Action for Intergenerational Climate Justice in the Anthropocene: Assemblies, Carbon Budgets and Legal Options

Friday, 11 July 2025: 09:00
Location: ASJE014 (Annex of the Faculty of Legal, Economic, and Social Sciences)
Oral Presentation
Judith BESSANT, RMIT University, VIC, Australia
Audrey PROST, Institute for Global Health, University College London, UK, United Kingdom
Rob WATTS, Global Urban and Social studies, RMIT University, VIC, Australia, RMIT, VIC, Australia
One striking feature of young people’s contemporary climate politics is how it highlights the question of intergenerational justice that encompasses the interests of young people alive today and those yet to be born. Acknowledging a tradition including Fanon, Friere, Ranciere and Touraine which point to the inter-connections between theory, research practices and aspirations for social change, raises questions for people researching climate politics and young people about what role they might play in promoting climate justice.

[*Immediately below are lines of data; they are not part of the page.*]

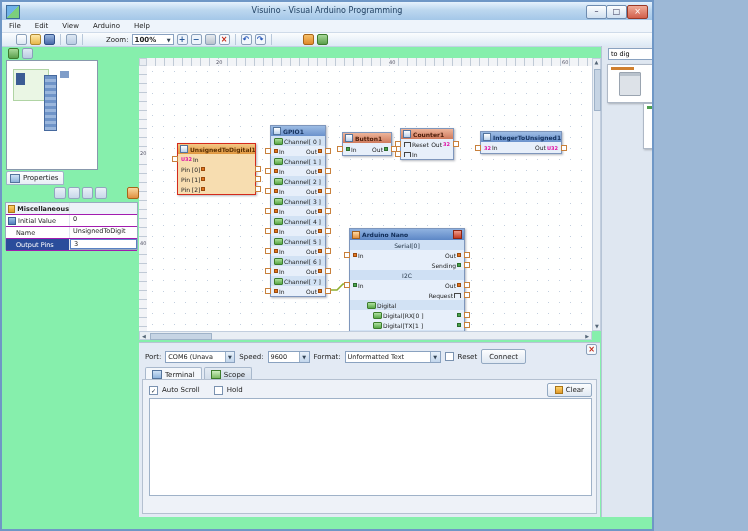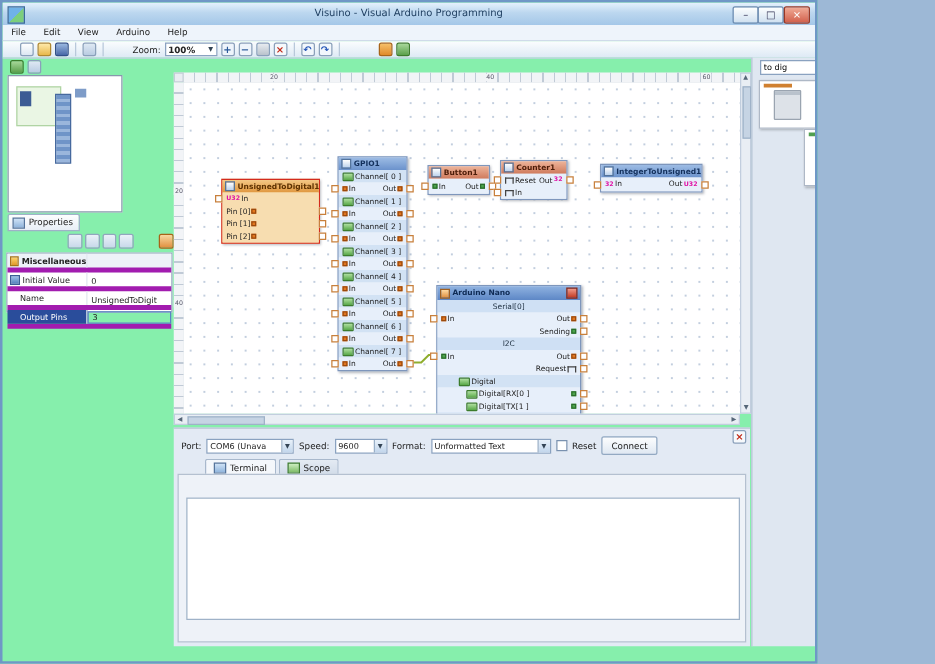--- a/index.html
+++ b/index.html
@@ -37,21 +37,21 @@
            justify-content:space-between;padding:0 2px;box-sizing:border-box;font-weight:bold;}
   .arrows{font-size:5px;color:#345;}
   
   .minimap{position:absolute;left:4px;top:58px;width:90px;height:108px;background:#fff;border:1px solid #8898ac;}
   .proptab{position:absolute;left:4px;top:169px;width:58px;height:14px;background:linear-gradient(#fdfefe,#e8eef6);
            border:1px solid #9fb2c8;border-radius:2px 2px 0 0;display:flex;align-items:center;gap:3px;padding-left:3px;box-sizing:border-box;}
   .ptoolbar{position:absolute;left:0;top:184px;width:137px;height:14px;display:flex;align-items:center;gap:2px;padding-left:52px;box-sizing:border-box;}
   .pico{width:10px;height:10px;border:1px solid #92a6be;border-radius:2px;background:linear-gradient(#eaf1f8,#c8d8ea);}
   .pico.wrench{background:linear-gradient(#f8d8a0,#e09040);border-color:#a86418;margin-left:18px;}
   .pgrid{position:absolute;left:3px;top:200px;width:131px;height:46px;background:#fff;border:1px solid #98aac0;font-size:6.5px;}
-  .prow{height:11px;display:flex;align-items:flex-end;border-bottom:4px solid #a21caf;}
+  .prow{height:11px;display:flex;align-items:flex-start;border-bottom:1px solid #a21caf;}
   .plab{width:64px;height:100%;display:flex;align-items:center;gap:2px;padding-left:2px;border-right:1px solid #e2e8ef;box-sizing:border-box;overflow:hidden;white-space:nowrap;}
   .pval{flex:1;padding-left:3px;overflow:hidden;white-space:nowrap;}
   .prow.cat{background:#edf2f8;font-weight:bold;}
   .prow.sel .plab{background:#2a4d9b;color:#fff;}
   .pbul{width:6px;height:6px;background:linear-gradient(#ffd36a,#e09a2a);border:1px solid #a87418;}
   .pbul.b{background:linear-gradient(#9ec4ea,#5480bc);border-color:#3a5e94;}
   
   .rcorner{position:absolute;left:137px;top:56px;width:8px;height:8px;background:#e9edf2;border:1px solid #c4cdd8;box-sizing:border-box;}
   .rulert{position:absolute;left:145px;top:56px;width:445px;height:8px;background:#f2f4f7;border-bottom:1px solid #c4cdd8;
           background-image:repeating-linear-gradient(to right,transparent 0 8px,#c0cad6 8px 9px);}
@@ -609,30 +609,40 @@
           <span>Unformatted Text</span>
           <span class="ddar">▼</span>
         </span>
       <span class="cb"></span>
       <span>Reset</span>
       <span class="btn">
           <span>Connect</span>
         </span>
     </div>
 
-    <div style="position:absolute;left:6px;top:24px;margin-left:19px;">
+    <div style="position:absolute;left:6px;top:24px;">
       <span class="tab selt">
           <span class="tabico"></span>
           <span>Terminal</span>
         </span>
       <span class="tab">
           <span class="tabico g"></span>
           <span>Scope</span>
         </span>
     </div>
 
     <div class="tcontent">
+      <div style="position:absolute;left:6px;top:3px;display:flex;align-items:center;gap:4px;width:443px;">
+        <span class="cb">✓</span>
+        <span>Auto Scroll</span>
+        <span class="cb" style="margin-left:10px;"></span>
+        <span>Hold</span>
+        <span class="btn" style="margin-left:auto;height:12px;">
+            <span class="pbul"></span>
+            <span>Clear</span>
+          </span>
+      </div>
       <div class="term"></div>
     </div>
   </div>
 
 
 </div>
 
 </body></html>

In this paper we identify and assess some promising policy and legal strategies for social change that promote intergenerational climate justice. We begin by exploring what intergenerational justice looks like, and why intergenerational justice matters in the context of climate change if we are to come close to realising justice in the Anthropocene. We then provide an account of how some scholars have defined the subjects of intergenerational climate justice, and we attempt to develop these accounts. In doing this we also draw on theories of intersectionality and recognition.

Finally, we identify and assess the policy instruments and legal strategies that can be, and in some cases are already being used to advance intergenerational climate justice. This involves focusing on three interventions: multigenerational and generation-specific climate assemblies, models of carbon budget taxation, and climate litigation based on the principle that governments have a ‘duty of care’ to children and young people.

We argue that together, these policy and legal interventions can help specify and realise the promise of intergenerational climate justice.